Алхимик стремился к союзу души и разума с божественным началом. Все научные достижения не важны, если им не сопутствует облагораживание души. Истинное же мастерство адепта служило доказательством того, что он наконец присоединился к избранным. Символом последней стадии алхимического процесса был образ Христа, появляющийся внутри реторты. Алхимики считали, что самое совершенное вещество в нашем мире — это нетленное и не подверженное порче золото. Поскольку природа всегда стремится к совершенству, то самая заветная ее цель — рождение золота. Свинец, медь, железо и прочие металлы — не более чем ошибки природы. Бог вложил стремление к совершенству и в душу человека. Человек, подобно природе, должен бороться за утверждение божественного начала в себе самом. Самое прекрасное из всего, что существует «внизу», — полагал адепт, — может быть связано лишь с тем, что находится ниже всего «вверху». Самой совершенной вещью на земле было золото; наверху же единственным небесным телом, чьи лучи достигали неба ангелов, было солнце. Солнце оказывалось самой «низкой» из всех божественных вещей. Потому-то золото и было связано с солнцем, расположенным на полпути между божественным и земным, — с этим посредником между человеком и Богом.
3. Герметизм
«Наука исчезает там, где исчезает чистота сердца»

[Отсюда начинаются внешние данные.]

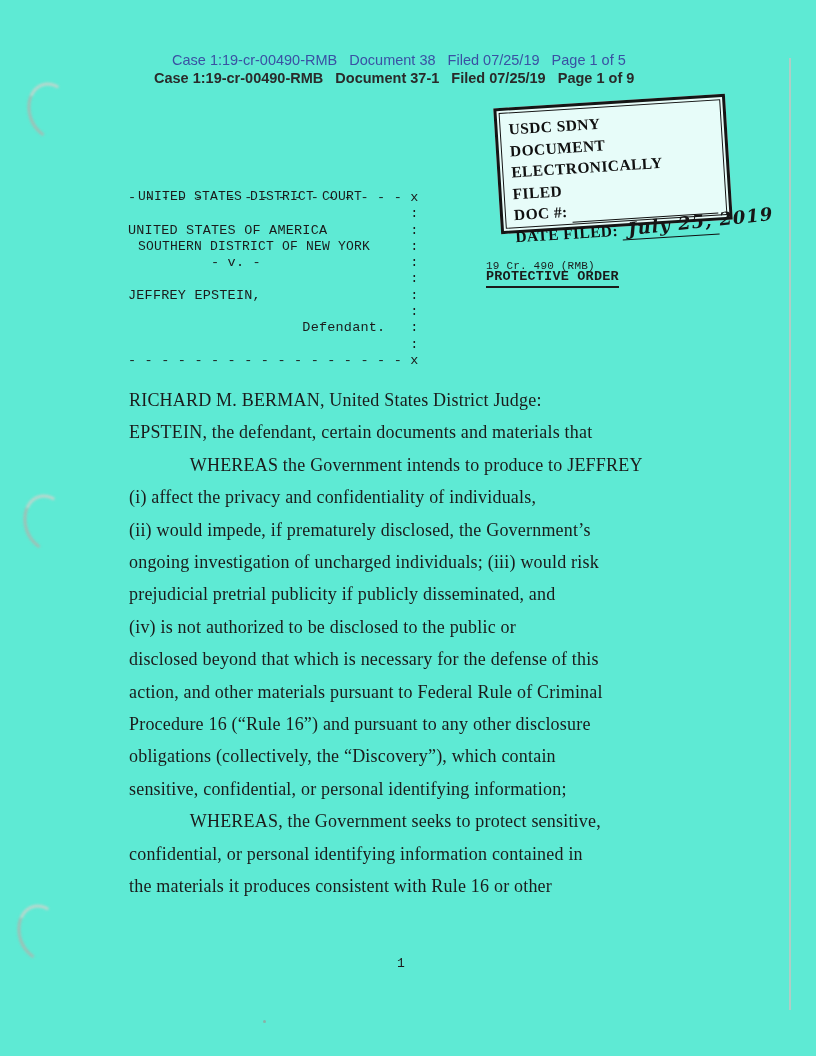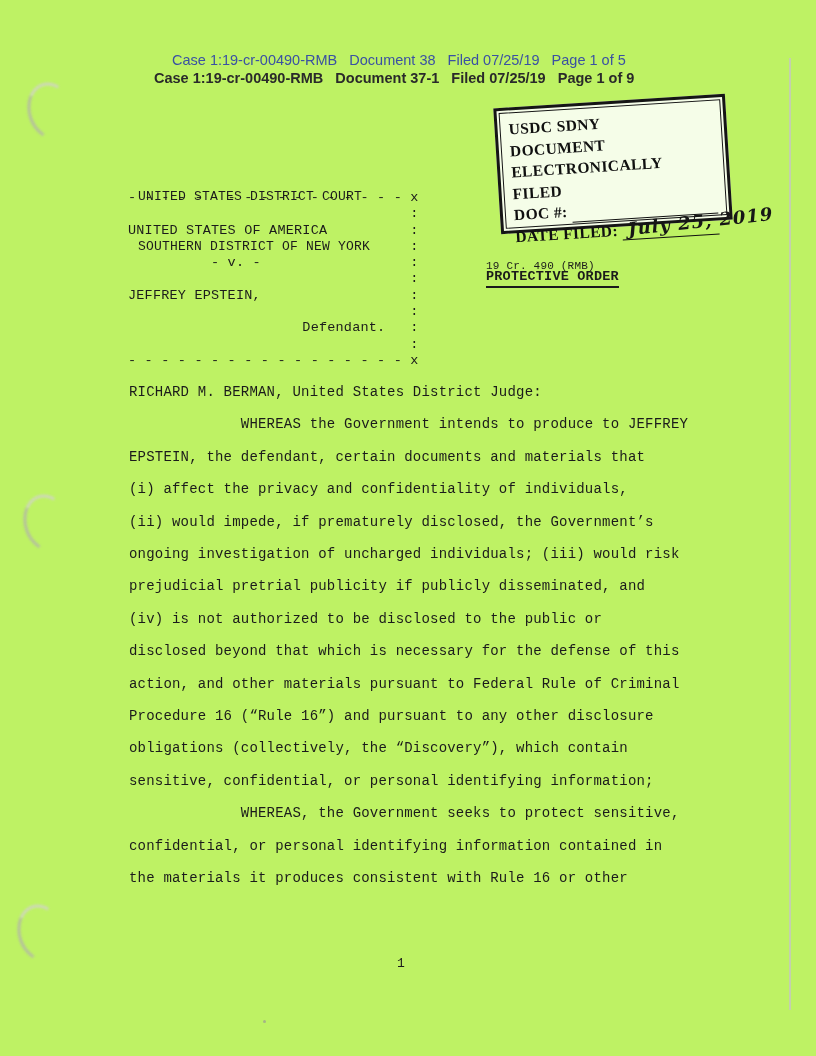"Case 1:19-cr-00490-RMB Document 38 Filed" .sheet { background: #bef264 -> #5eead4 }
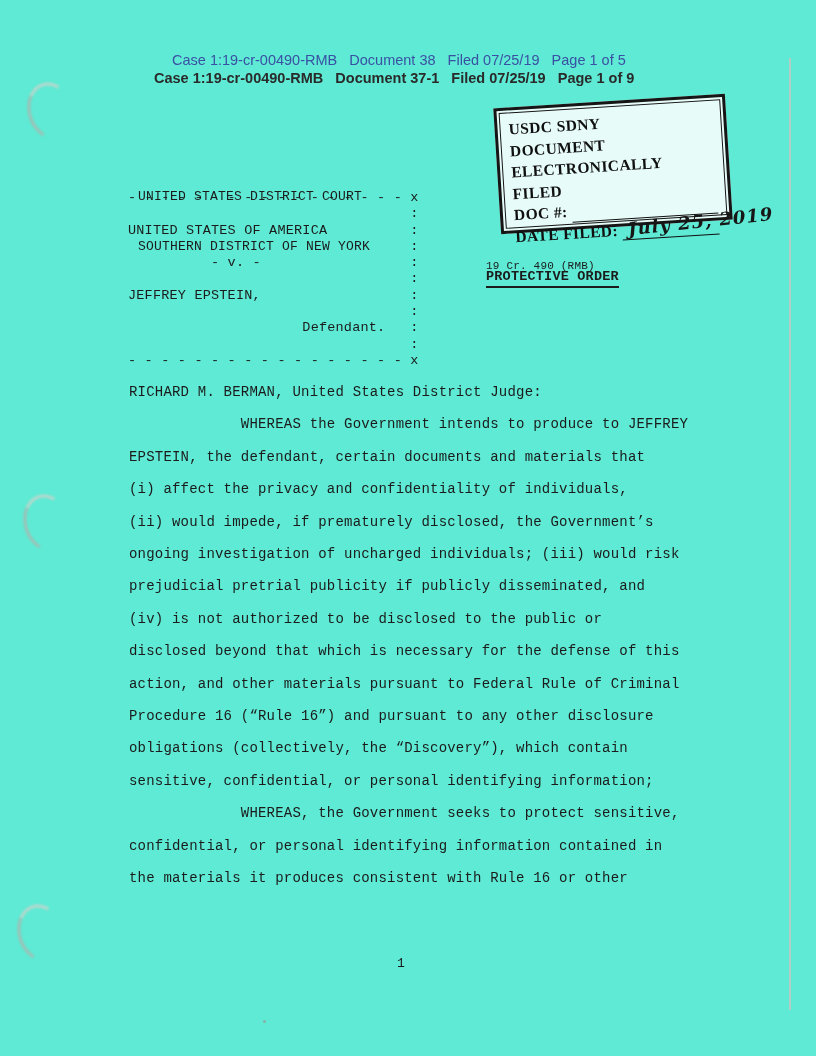"RICHARD M. BERMAN, United States" .body-text { font-family: none -> Liberation Serif, serif; font-size: 14px -> 18px; top: 376px -> 384px }
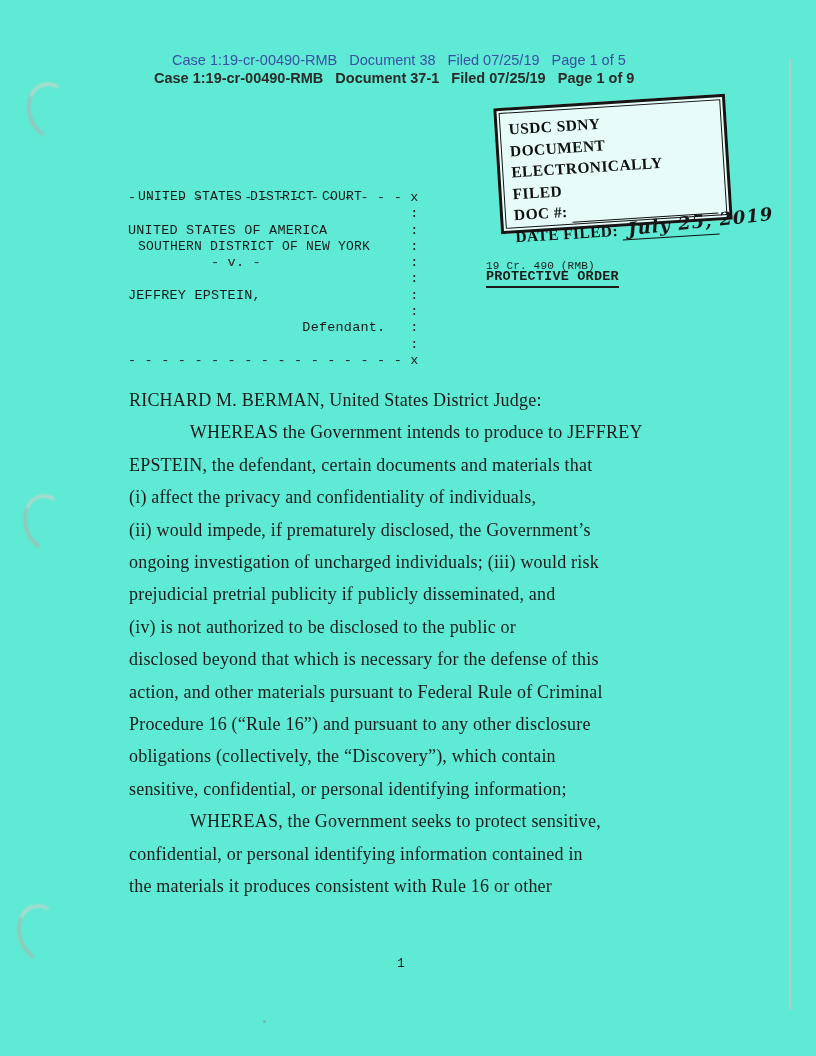"WHEREAS the Government intends to" div { order: before "EPSTEIN, the defendant, certain" -> after "EPSTEIN, the defendant, certain" }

Истинная алхимия бесконечно превосходила любое ремесло или науку, ибо для того, чтобы совершить трансмутацию, обычных умений было недостаточно; да и знание само по себе не являлось залогом достижения мастерства. Требовались нравственные достоинства. Человек получал доступ к чудесам природы, лишь после того, как достигал высшей степени совершенства. Алхимиком считался Иоанн Креститель, ибо, согласно византийской легенде, он превращал гальку на морском берегу в золото и драгоценные камни. Алхимики эпохи Средневековья и Возрождения не придавали особого значения научной стороне своей мудрости: по мере того, как они все дальше и дальше отходили от магии, исследовательский дух, свойственный их предшественникам, постепенно угасал в них. Многие теперь заявляли, что созерцать природу — гораздо важнее, чем читать ученые книги. Они говорили, что нужно вновь обрести сердечную простоту, утверждая, что сотворить золото под силу ребенку. Они полагали, что первичный ингредиент для алхимического «делания» — prima materia («первоматерия») — находится повсюду, нужно лишь уметь ее увидеть. Но невежды каждый день топчут ее ногами, и недостойные отвергают краеугольный камень алхимии, так как не могут оценить его значения. «Она явлена всем людям, — говорит Парацельс о первоматерии, — и у бедняков ее больше, нежели у богатых. Благую ее часть люди отвергают, а дурную часть сохраняют при себе. Она и видима, и невидима, дети играют с ней на дорогах…» Эти метафоры восходят к евангельской образности, и даже абсудрное, на первый взгляд, заявление о том, что первоматерия в одно и то же время видима и невидима, построено по аналогии со словами евангелиста: «…и глаза свои сомкнули, да не увидят глазами… Ваши же блаженны очи, что видят» (Матфей, 13:15–16). Вообще, труды, приписываемые Гермесу, имеют много общего с евангелиями. Те и другие написаны во II веке, но независимо друг от друга: их авторы одновременно открыли схожие идеи и способы выражения. Это сходство произвело впечатление на ранних «отцов церкви», и они даже призывали Гермеса Трисмегиста (наряду со столь же апокрифическими Сивиллами) в свидетели истинности своих слов. Лактанций в III веке восклицал: «Не знаю, как ему это удалось, но Гермес открыл почти всю истину».
Герметисты времен Средневековья и Ренессанса еще усерднее подчеркивали родство своей оккультной традиции с христианством. Сочинения их изобилуют хвалами в адрес Всемогущего, «и по сей день творящего чудеса». Евангелия цитируются в них так часто, что поневоле начинаешь подозревать: Священное Писание — всего-навсего алхимический трактат. Даже загадочность символов и аллегорий, в которых изображаются семь ступеней алхимического процесса, находит оправдание в словах Матфея: «…отверзу в притчах уста Мои; изреку сокровенное от создания мира» (13:35).
Однако герметическим притчам явно недостает той мощи и напряжения, которые мы находим в библейских образах. Над воображением авторов довлеют традиционные символы, аллегории и метафоры, изменять которые возбранялось, ибо все тайное знание было изречено еще при сотворении мира. Новые открытия были невозможны; совершенное искусство не подлежало усовершенствованию. Впрочем, с методологией алхимии дело обстояло иначе, как мы увидим в последующих главах.